### [Required action]
I'd like the data beneath this line reproduced exactly, without any of its images.
────────────────────
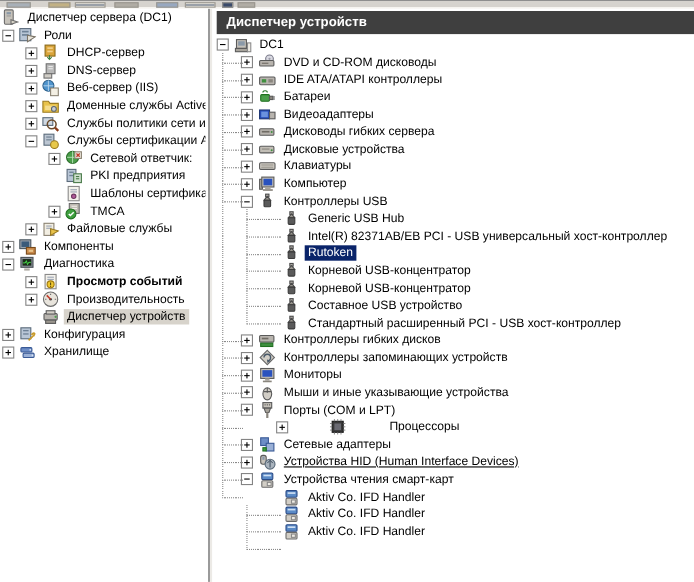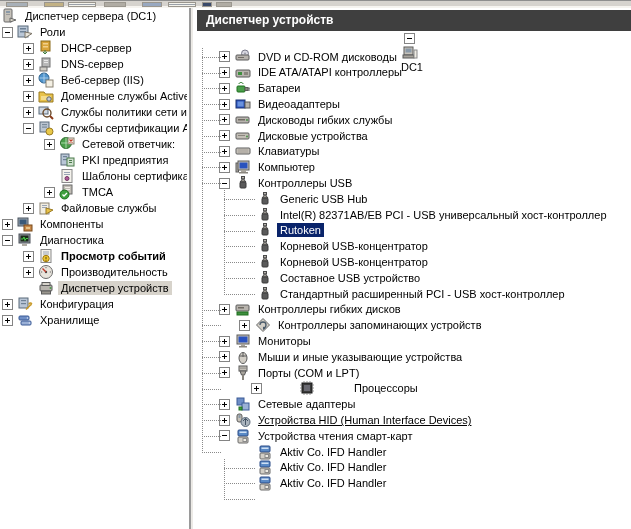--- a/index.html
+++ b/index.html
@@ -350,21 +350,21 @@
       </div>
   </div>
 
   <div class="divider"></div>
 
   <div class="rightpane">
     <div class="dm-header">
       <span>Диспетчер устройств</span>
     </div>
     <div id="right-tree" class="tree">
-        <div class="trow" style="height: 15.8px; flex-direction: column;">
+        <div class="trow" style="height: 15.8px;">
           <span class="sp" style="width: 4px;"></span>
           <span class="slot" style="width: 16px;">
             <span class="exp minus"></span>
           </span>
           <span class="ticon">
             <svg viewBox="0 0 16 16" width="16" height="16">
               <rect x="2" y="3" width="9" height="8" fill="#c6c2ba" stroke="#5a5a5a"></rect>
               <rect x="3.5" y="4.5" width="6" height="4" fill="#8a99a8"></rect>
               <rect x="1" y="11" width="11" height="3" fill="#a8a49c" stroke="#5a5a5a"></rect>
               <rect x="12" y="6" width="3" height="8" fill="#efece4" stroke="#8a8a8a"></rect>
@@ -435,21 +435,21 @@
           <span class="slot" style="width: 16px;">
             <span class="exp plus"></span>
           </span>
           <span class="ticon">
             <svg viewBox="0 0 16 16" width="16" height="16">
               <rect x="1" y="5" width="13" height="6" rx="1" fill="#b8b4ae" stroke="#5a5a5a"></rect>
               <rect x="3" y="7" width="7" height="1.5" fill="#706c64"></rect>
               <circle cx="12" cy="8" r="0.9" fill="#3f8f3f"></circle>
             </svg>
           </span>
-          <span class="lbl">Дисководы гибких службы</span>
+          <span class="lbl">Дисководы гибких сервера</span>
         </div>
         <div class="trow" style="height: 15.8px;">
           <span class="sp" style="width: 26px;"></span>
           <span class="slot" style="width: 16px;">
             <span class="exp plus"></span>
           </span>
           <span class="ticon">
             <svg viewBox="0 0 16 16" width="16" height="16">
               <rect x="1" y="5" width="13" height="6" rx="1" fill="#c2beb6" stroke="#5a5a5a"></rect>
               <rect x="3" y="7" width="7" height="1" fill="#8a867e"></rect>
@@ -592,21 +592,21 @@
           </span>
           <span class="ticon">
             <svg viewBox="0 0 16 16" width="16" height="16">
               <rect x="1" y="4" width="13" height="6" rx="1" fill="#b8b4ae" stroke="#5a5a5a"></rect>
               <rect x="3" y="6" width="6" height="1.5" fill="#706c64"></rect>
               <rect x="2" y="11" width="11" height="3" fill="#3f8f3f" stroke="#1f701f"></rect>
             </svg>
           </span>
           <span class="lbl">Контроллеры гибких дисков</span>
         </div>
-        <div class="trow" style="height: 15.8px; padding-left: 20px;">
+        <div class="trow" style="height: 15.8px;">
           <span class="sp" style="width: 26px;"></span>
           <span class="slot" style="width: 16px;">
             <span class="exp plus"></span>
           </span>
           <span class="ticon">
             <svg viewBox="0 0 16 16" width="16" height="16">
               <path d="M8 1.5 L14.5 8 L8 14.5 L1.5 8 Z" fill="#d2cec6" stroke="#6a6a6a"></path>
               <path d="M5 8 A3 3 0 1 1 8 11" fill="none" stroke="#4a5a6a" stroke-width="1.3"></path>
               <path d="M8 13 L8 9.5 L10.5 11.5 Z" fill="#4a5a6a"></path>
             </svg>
────────────────────
### [Result]
--- a/index.html
+++ b/index.html
@@ -350,21 +350,21 @@
       </div>
   </div>
 
   <div class="divider"></div>
 
   <div class="rightpane">
     <div class="dm-header">
       <span>Диспетчер устройств</span>
     </div>
     <div id="right-tree" class="tree">
-        <div class="trow" style="height: 15.8px; flex-direction: column;">
+        <div class="trow" style="height: 15.8px;">
           <span class="sp" style="width: 4px;"></span>
           <span class="slot" style="width: 16px;">
             <span class="exp minus"></span>
           </span>
           <span class="ticon">
             <svg viewBox="0 0 16 16" width="16" height="16">
               <rect x="2" y="3" width="9" height="8" fill="#c6c2ba" stroke="#5a5a5a"></rect>
               <rect x="3.5" y="4.5" width="6" height="4" fill="#8a99a8"></rect>
               <rect x="1" y="11" width="11" height="3" fill="#a8a49c" stroke="#5a5a5a"></rect>
               <rect x="12" y="6" width="3" height="8" fill="#efece4" stroke="#8a8a8a"></rect>
@@ -435,21 +435,21 @@
           <span class="slot" style="width: 16px;">
             <span class="exp plus"></span>
           </span>
           <span class="ticon">
             <svg viewBox="0 0 16 16" width="16" height="16">
               <rect x="1" y="5" width="13" height="6" rx="1" fill="#b8b4ae" stroke="#5a5a5a"></rect>
               <rect x="3" y="7" width="7" height="1.5" fill="#706c64"></rect>
               <circle cx="12" cy="8" r="0.9" fill="#3f8f3f"></circle>
             </svg>
           </span>
-          <span class="lbl">Дисководы гибких службы</span>
+          <span class="lbl">Дисководы гибких сервера</span>
         </div>
         <div class="trow" style="height: 15.8px;">
           <span class="sp" style="width: 26px;"></span>
           <span class="slot" style="width: 16px;">
             <span class="exp plus"></span>
           </span>
           <span class="ticon">
             <svg viewBox="0 0 16 16" width="16" height="16">
               <rect x="1" y="5" width="13" height="6" rx="1" fill="#c2beb6" stroke="#5a5a5a"></rect>
               <rect x="3" y="7" width="7" height="1" fill="#8a867e"></rect>
@@ -592,21 +592,21 @@
           </span>
           <span class="ticon">
             <svg viewBox="0 0 16 16" width="16" height="16">
               <rect x="1" y="4" width="13" height="6" rx="1" fill="#b8b4ae" stroke="#5a5a5a"></rect>
               <rect x="3" y="6" width="6" height="1.5" fill="#706c64"></rect>
               <rect x="2" y="11" width="11" height="3" fill="#3f8f3f" stroke="#1f701f"></rect>
             </svg>
           </span>
           <span class="lbl">Контроллеры гибких дисков</span>
         </div>
-        <div class="trow" style="height: 15.8px; padding-left: 20px;">
+        <div class="trow" style="height: 15.8px;">
           <span class="sp" style="width: 26px;"></span>
           <span class="slot" style="width: 16px;">
             <span class="exp plus"></span>
           </span>
           <span class="ticon">
             <svg viewBox="0 0 16 16" width="16" height="16">
               <path d="M8 1.5 L14.5 8 L8 14.5 L1.5 8 Z" fill="#d2cec6" stroke="#6a6a6a"></path>
               <path d="M5 8 A3 3 0 1 1 8 11" fill="none" stroke="#4a5a6a" stroke-width="1.3"></path>
               <path d="M8 13 L8 9.5 L10.5 11.5 Z" fill="#4a5a6a"></path>
             </svg>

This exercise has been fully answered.